◆ **THE PROBLEM**: Search the listing below for the word "hmteditors" and copy each line where it appears.

◆ **DATASET CONTENT**:
----

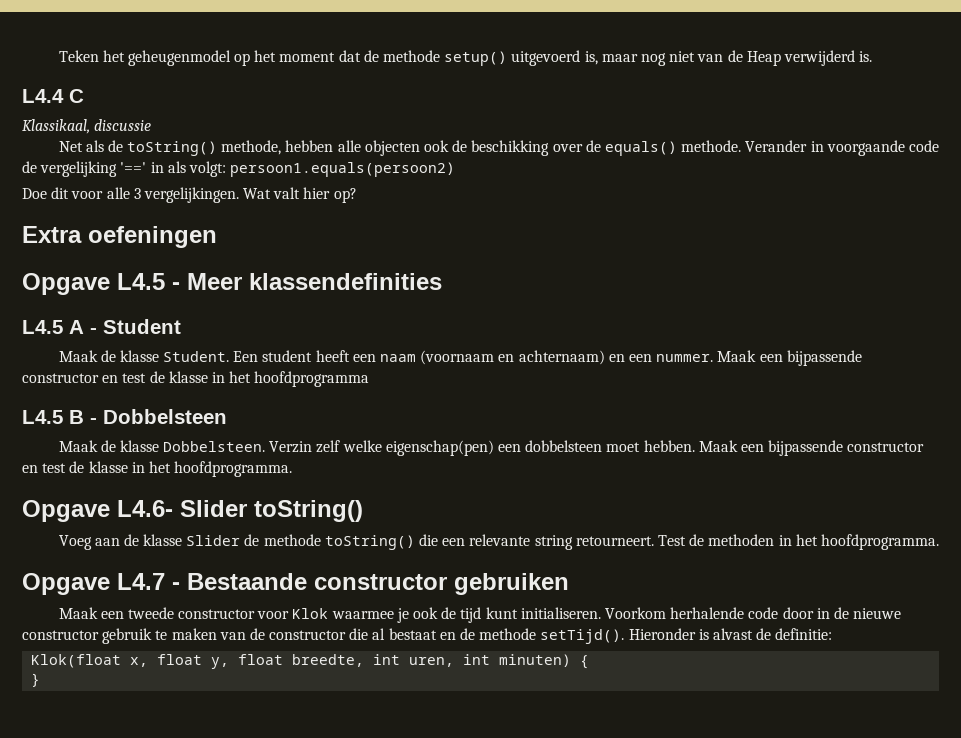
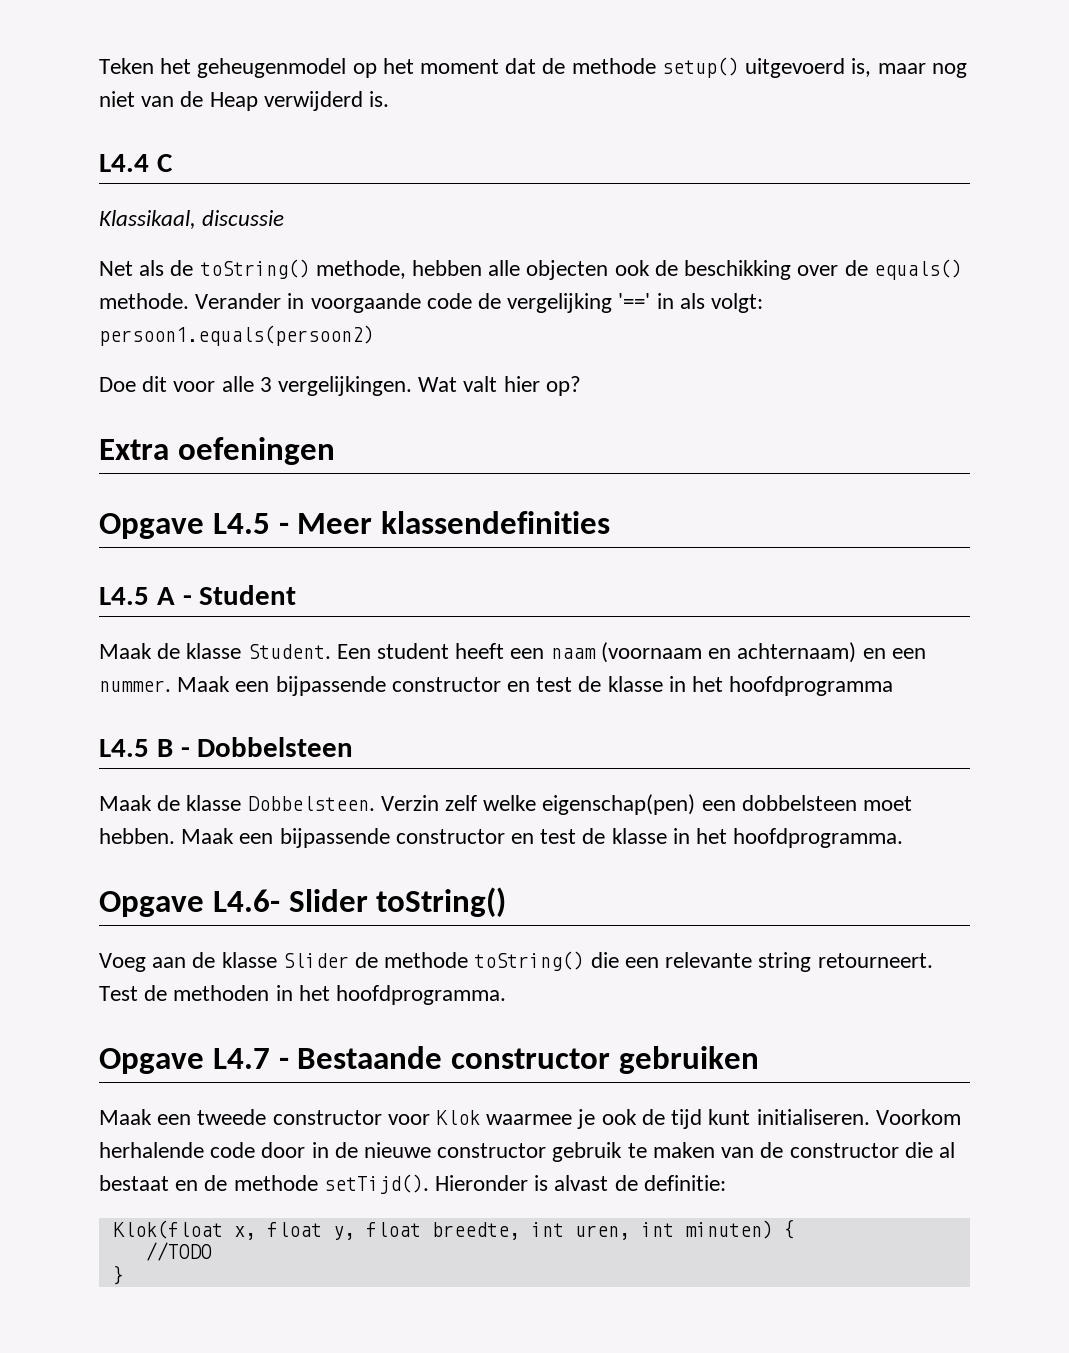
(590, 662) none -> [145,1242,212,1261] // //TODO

----

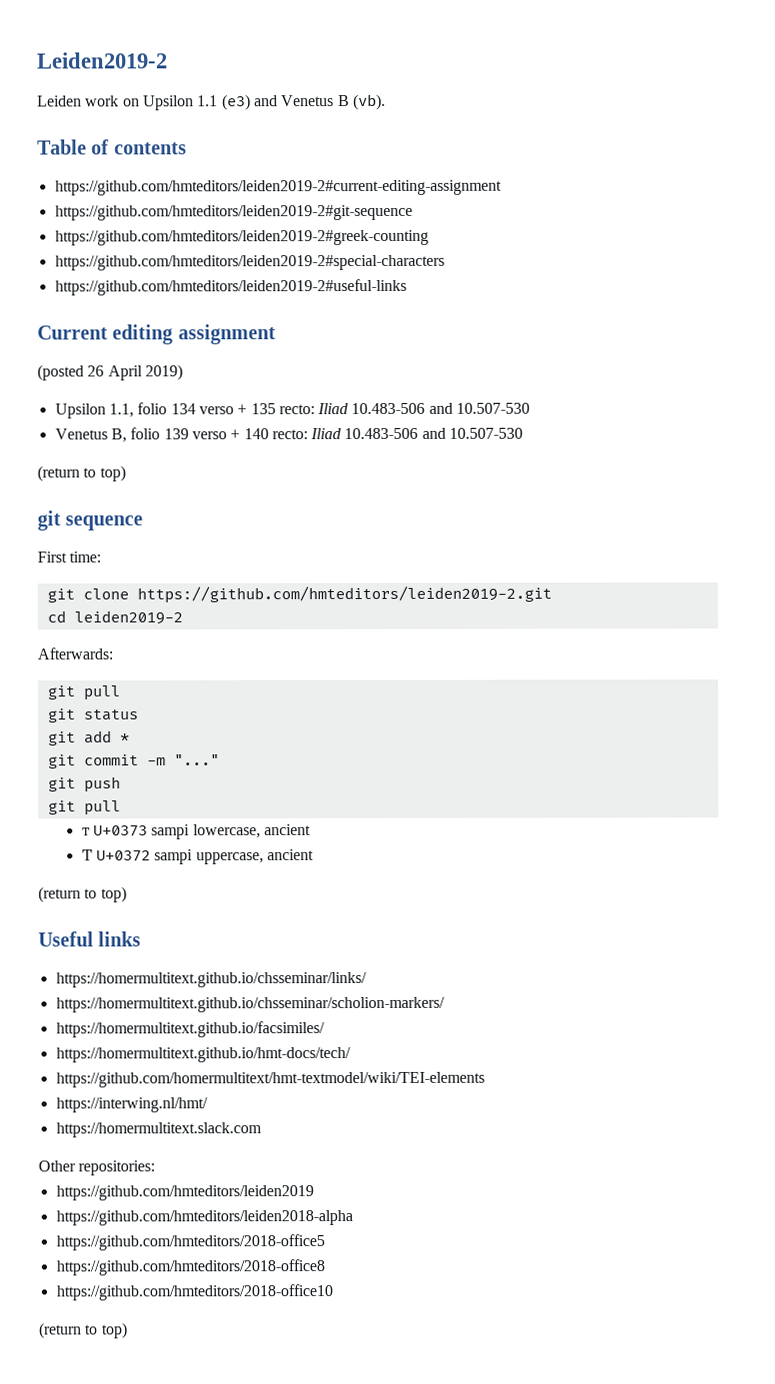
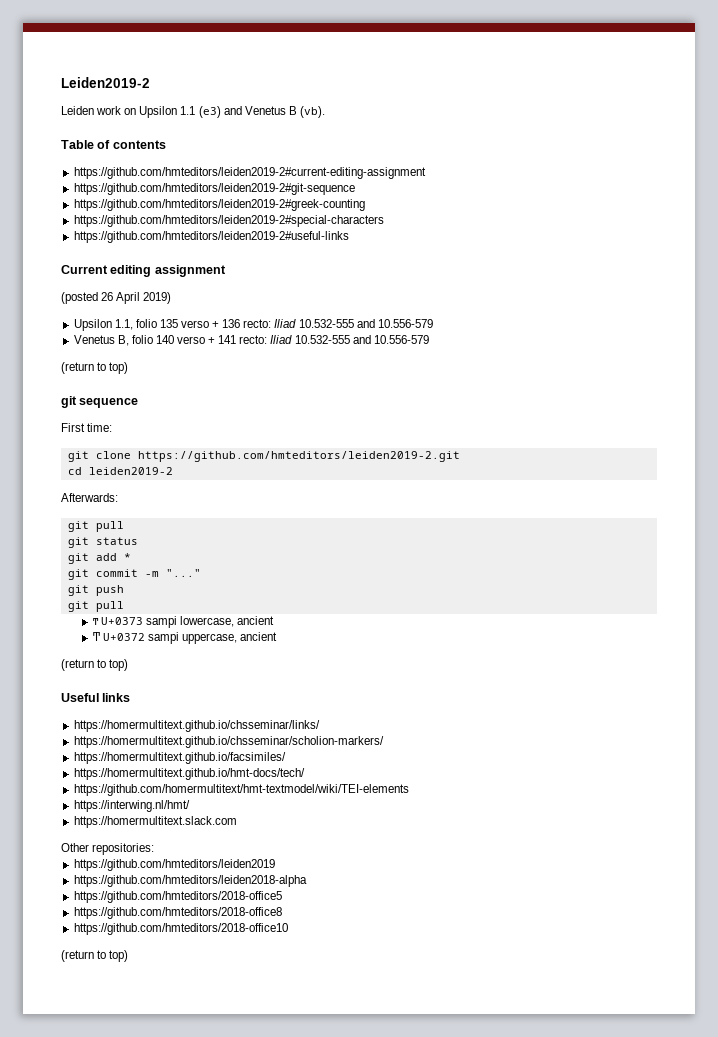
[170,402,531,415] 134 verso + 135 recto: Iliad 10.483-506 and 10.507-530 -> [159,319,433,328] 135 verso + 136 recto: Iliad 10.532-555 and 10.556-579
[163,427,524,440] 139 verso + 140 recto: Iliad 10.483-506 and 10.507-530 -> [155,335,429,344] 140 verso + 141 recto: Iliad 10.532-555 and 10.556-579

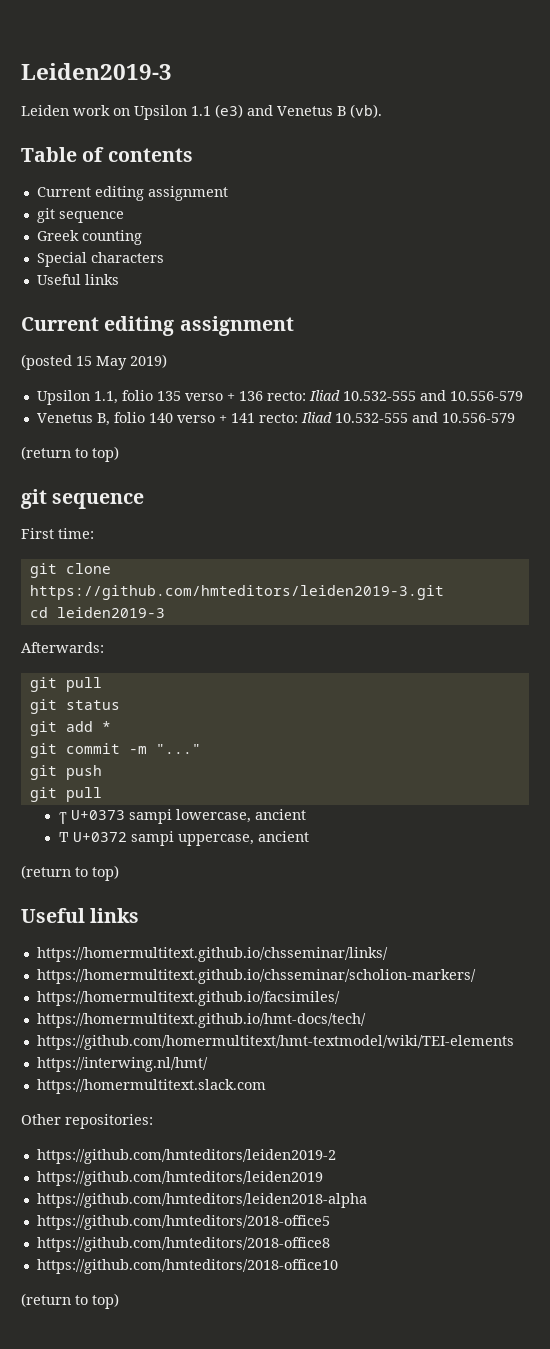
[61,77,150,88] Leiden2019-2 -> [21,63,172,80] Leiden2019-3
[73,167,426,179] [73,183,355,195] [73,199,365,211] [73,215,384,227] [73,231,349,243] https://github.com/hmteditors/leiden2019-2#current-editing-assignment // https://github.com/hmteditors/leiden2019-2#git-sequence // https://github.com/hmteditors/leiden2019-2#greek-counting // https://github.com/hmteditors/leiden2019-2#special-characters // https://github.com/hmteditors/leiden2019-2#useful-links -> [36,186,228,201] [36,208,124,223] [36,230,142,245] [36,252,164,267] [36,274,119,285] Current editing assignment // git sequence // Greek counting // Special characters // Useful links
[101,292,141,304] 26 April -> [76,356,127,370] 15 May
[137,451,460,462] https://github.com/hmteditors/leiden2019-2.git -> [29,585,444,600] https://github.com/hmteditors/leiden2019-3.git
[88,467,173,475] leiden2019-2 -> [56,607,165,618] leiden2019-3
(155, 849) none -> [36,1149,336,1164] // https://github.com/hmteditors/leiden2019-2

----

◆ **SOLVED PROBLEM**:
[73,167,426,179] [73,183,355,195] [73,199,365,211] [73,215,384,227] [73,231,349,243] https://github.com/hmteditors/leiden2019-2#current-editing-assignment // https://github.com/hmteditors/leiden2019-2#git-sequence // https://github.com/hmteditors/leiden2019-2#greek-counting // https://github.com/hmteditors/leiden2019-2#special-characters // https://github.com/hmteditors/leiden2019-2#useful-links -> [36,186,228,201] [36,208,124,223] [36,230,142,245] [36,252,164,267] [36,274,119,285] Current editing assignment // git sequence // Greek counting // Special characters // Useful links
[137,451,460,462] https://github.com/hmteditors/leiden2019-2.git -> [29,585,444,600] https://github.com/hmteditors/leiden2019-3.git
(155, 849) none -> [36,1149,336,1164] // https://github.com/hmteditors/leiden2019-2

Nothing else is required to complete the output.